### DATA SHOWN
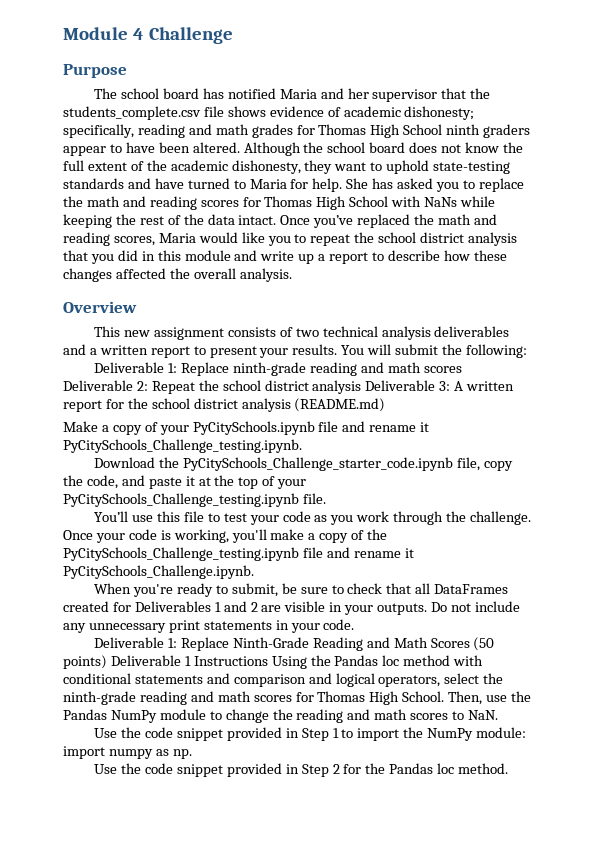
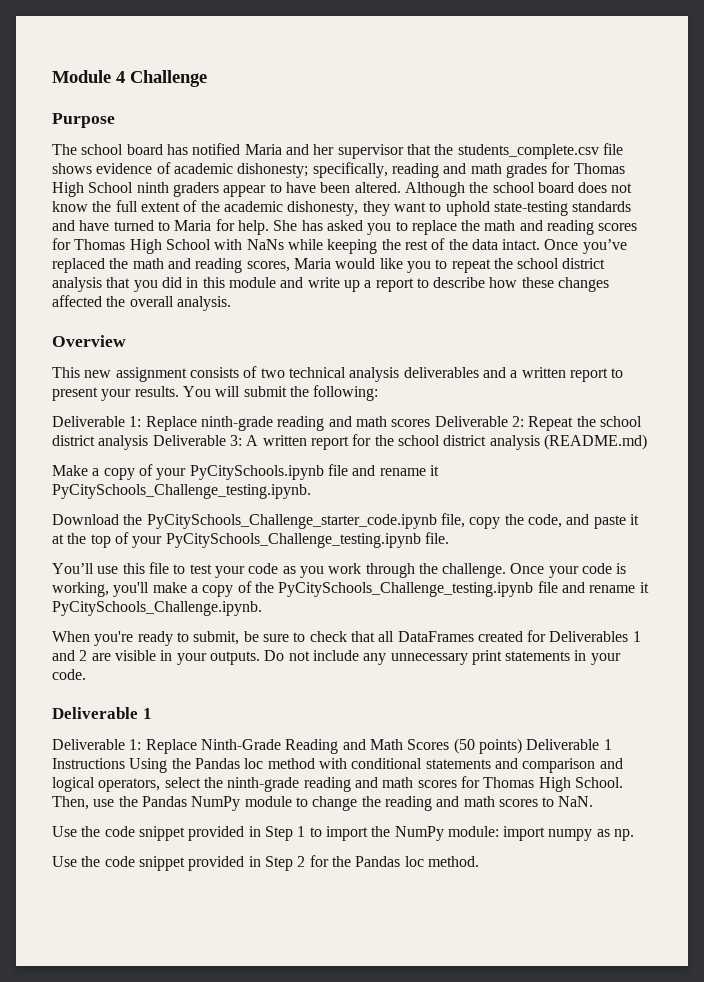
  Do not include any unnecessary print statements in your code.
+ Deliverable 1

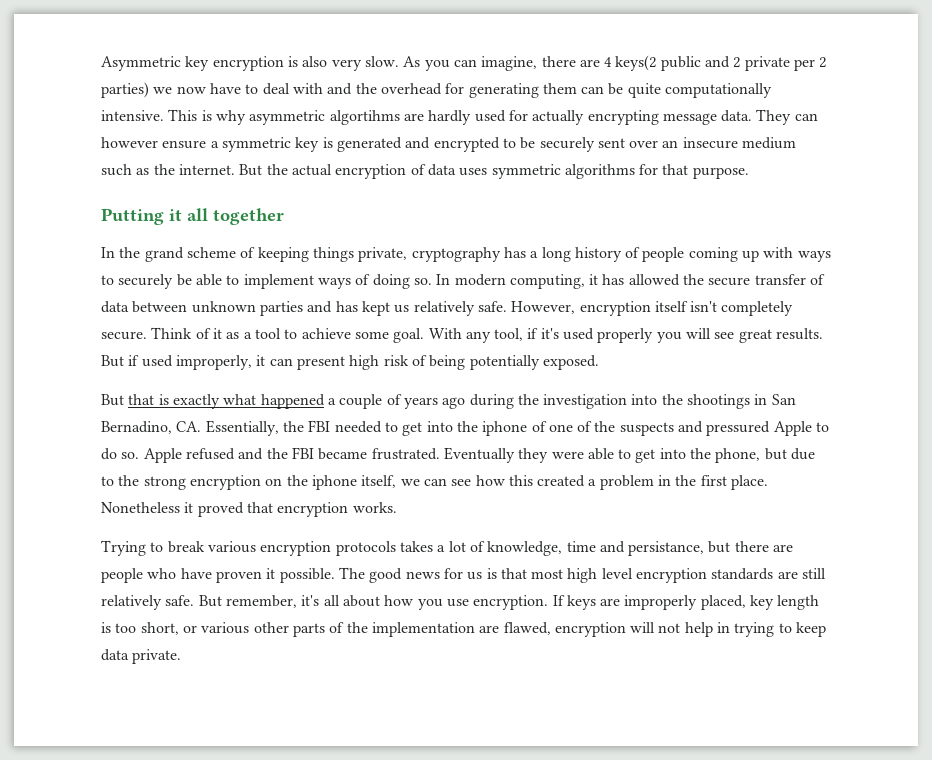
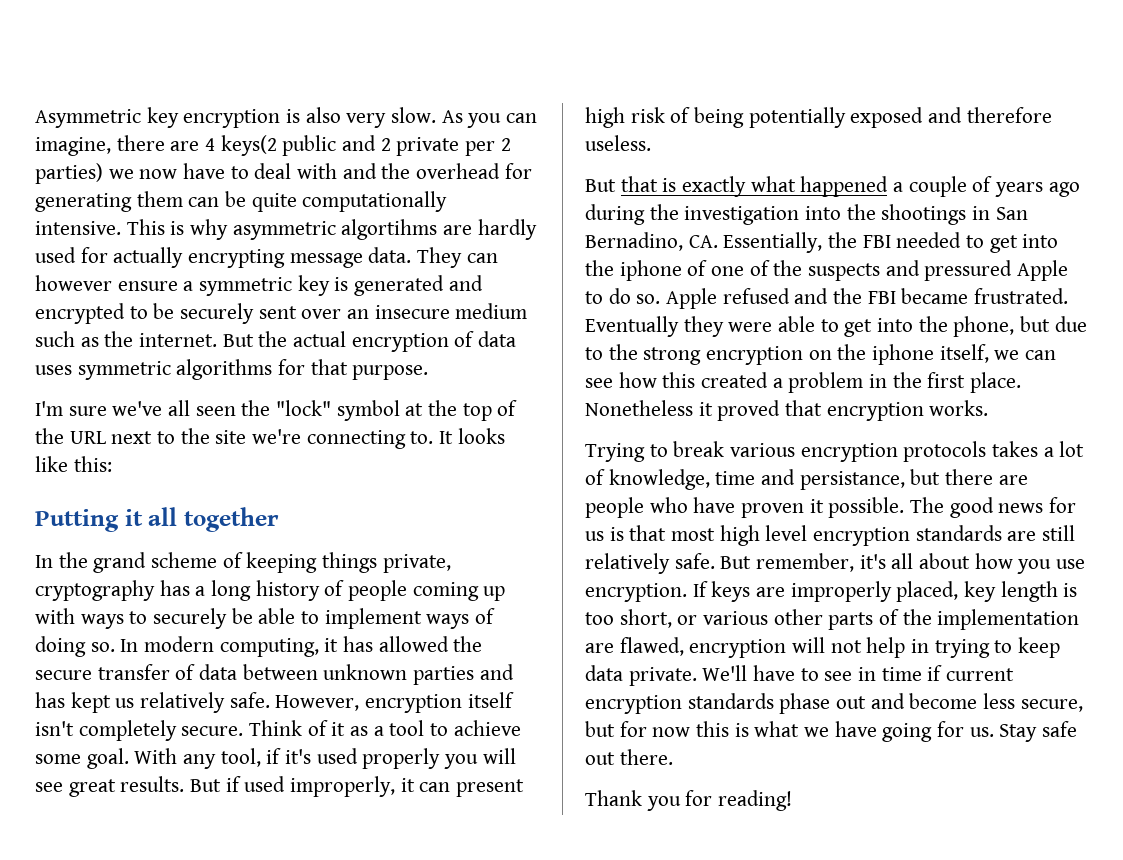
+ I'm sure we've all seen the "lock" symbol at the top of the URL next to the site we're connecting to. It looks like this:
- But if used improperly, it can present high risk of being potentially exposed.
+ But if used improperly, it can present high risk of being potentially exposed and therefore useless.
+ We'll have to see in time if current encryption standards phase out and become less secure, but for now this is what we have going for us. Stay safe out there.
+ Thank you for reading!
######
__EXERCISE DESCRIPTION__:
Give the data back exactly, omitting all pictures.

__RESULT FOR THIS EXERCISE__:
  Do not include any unnecessary print statements in your code.
+ Deliverable 1

+ I'm sure we've all seen the "lock" symbol at the top of the URL next to the site we're connecting to. It looks like this:
- But if used improperly, it can present high risk of being potentially exposed.
+ But if used improperly, it can present high risk of being potentially exposed and therefore useless.
+ We'll have to see in time if current encryption standards phase out and become less secure, but for now this is what we have going for us. Stay safe out there.
+ Thank you for reading!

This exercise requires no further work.